On Thu, Apr 06, 2017 at 07:20:52PM +0200, Pavel Machek wrote:
> On Wed 2017-03-29 18:25:07, Sergey Senozhatsky wrote:
> > It's not always possible/safe to wake_up() printk kernel
> > thread. For example, late suspend/early resume may printk()
> > while timekeeping is not initialized yet, so calling into the
> > scheduler may result in recursive warnings.
> > 
> > Another thing to notice is the fact PM at some point
> > freezes user space and kernel threads: freeze_processes()
> > and freeze_kernel_threads(), correspondingly. Thus we need
> > printk() to operate in old mode there and attempt to
> > immediately flush pending kernel message to the console.
> > 
> > This patch adds printk_emergency_begin/on sections.
> > 
> > Signed-off-by: Sergey Senozhatsky <sergey.senozhatsky@...il.com>
> 
> I don't like this.
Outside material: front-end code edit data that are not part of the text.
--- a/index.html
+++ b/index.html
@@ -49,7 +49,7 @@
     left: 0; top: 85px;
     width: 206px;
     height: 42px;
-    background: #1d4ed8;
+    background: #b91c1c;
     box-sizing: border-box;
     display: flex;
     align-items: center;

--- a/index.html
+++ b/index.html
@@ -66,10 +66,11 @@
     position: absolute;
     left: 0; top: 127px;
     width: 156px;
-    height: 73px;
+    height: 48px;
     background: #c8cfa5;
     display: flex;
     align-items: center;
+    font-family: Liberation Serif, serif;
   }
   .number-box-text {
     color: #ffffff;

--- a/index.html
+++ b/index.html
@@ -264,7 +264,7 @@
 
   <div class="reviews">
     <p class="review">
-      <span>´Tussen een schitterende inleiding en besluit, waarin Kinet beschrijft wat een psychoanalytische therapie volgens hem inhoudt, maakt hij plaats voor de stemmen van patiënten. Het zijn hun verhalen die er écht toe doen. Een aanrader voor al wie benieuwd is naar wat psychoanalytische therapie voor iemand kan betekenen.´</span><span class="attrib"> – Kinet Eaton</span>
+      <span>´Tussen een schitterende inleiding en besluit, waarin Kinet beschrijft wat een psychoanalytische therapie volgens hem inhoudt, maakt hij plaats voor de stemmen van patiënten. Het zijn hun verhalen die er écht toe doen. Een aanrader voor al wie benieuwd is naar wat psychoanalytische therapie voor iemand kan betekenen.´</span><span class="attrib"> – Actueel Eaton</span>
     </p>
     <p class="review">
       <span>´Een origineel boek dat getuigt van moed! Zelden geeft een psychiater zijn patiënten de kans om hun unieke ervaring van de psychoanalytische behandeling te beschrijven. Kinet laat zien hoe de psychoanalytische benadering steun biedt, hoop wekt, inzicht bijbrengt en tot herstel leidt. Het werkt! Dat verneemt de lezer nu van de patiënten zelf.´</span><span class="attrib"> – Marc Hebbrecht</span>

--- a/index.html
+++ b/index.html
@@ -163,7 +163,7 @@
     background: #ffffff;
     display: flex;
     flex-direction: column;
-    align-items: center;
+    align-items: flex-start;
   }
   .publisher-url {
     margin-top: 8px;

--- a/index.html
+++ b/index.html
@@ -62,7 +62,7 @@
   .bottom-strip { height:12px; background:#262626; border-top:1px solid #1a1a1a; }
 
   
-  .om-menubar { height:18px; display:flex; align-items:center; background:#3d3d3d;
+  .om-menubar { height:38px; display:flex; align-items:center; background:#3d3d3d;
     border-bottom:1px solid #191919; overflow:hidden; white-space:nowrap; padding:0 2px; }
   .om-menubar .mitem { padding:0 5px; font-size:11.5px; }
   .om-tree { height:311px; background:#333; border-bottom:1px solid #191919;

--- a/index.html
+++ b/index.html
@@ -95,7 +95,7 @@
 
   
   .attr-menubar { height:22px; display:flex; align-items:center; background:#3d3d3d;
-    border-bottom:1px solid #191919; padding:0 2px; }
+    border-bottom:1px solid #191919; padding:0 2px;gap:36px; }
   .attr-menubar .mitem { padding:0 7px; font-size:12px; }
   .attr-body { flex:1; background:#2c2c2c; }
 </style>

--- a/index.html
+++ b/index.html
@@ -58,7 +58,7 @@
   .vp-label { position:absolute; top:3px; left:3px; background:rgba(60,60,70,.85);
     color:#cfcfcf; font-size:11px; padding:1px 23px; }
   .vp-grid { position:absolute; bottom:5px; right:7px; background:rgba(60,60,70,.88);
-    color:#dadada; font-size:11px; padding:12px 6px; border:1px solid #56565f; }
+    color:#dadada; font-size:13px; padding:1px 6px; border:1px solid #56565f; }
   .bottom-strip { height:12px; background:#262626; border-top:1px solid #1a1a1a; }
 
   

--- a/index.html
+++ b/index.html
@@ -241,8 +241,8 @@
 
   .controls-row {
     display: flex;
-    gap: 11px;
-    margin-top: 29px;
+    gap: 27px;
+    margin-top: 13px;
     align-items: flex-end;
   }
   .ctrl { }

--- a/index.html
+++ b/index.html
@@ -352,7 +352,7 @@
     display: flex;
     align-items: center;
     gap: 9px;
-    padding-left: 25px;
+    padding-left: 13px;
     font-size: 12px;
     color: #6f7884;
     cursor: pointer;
It is symptom of printk getting much more fragile
> now.


Sergey has mentioned it already:
"at some point freezes user space and kernel threads".
Well, this is the action which is *itself* causing thoroughly disrupting consequences,
which I'd think thus ought to be responsible to
ensure *itself* that all resulting consequences actually can be dealt with properly,
rather than having
weird *completely-unrelated-dependency* crap
("there happens to be some functionality called printk, and we need to bend it,
since we need to bend it, since otherwise it would not be bent" - ahem...)
leak into ("layer violation" keyword)
pm handling implementation specifics.
IOW, I would think that for any relevant kthread use in API user code,
such code ought to be able to
register kthread-API-provided callbacks (observer pattern, or whatever)
where the (back to current case:) printk kthread would then be able to
*implicitly*/*invisibly* switch the entire printk operation interface
(e.g. via a global interface struct) to
the "dumb"/"safe" fallback variant.
Potential interface: kthread_notify(callback_func, kthread_notification_type);

That way it could (hopefully) be ensured that
people could use a consistent "printk" *interface* universally regardless of which
"special" conditions happen to be in place at the moment.
(IOW, keep interface behaviour which is required/expected at user code
definitely isolated from
awkward "implementation aspects" necessity which is currently poisoning user code implementation).


Put differently,
handling preferrably ought to get consistently adapted (i.e., switched) *centrally*,
rather than
requiring weird helpers (printk_emergency_X()) at all user code sites.

...or so goes the theory.
(quite possibly such thoughts may hit roadblocks e.g. due to locking/atomicity issues)

HTH,

Andreas Mohr

-- 
GNU/Linux. It's not the software that's free, it's you.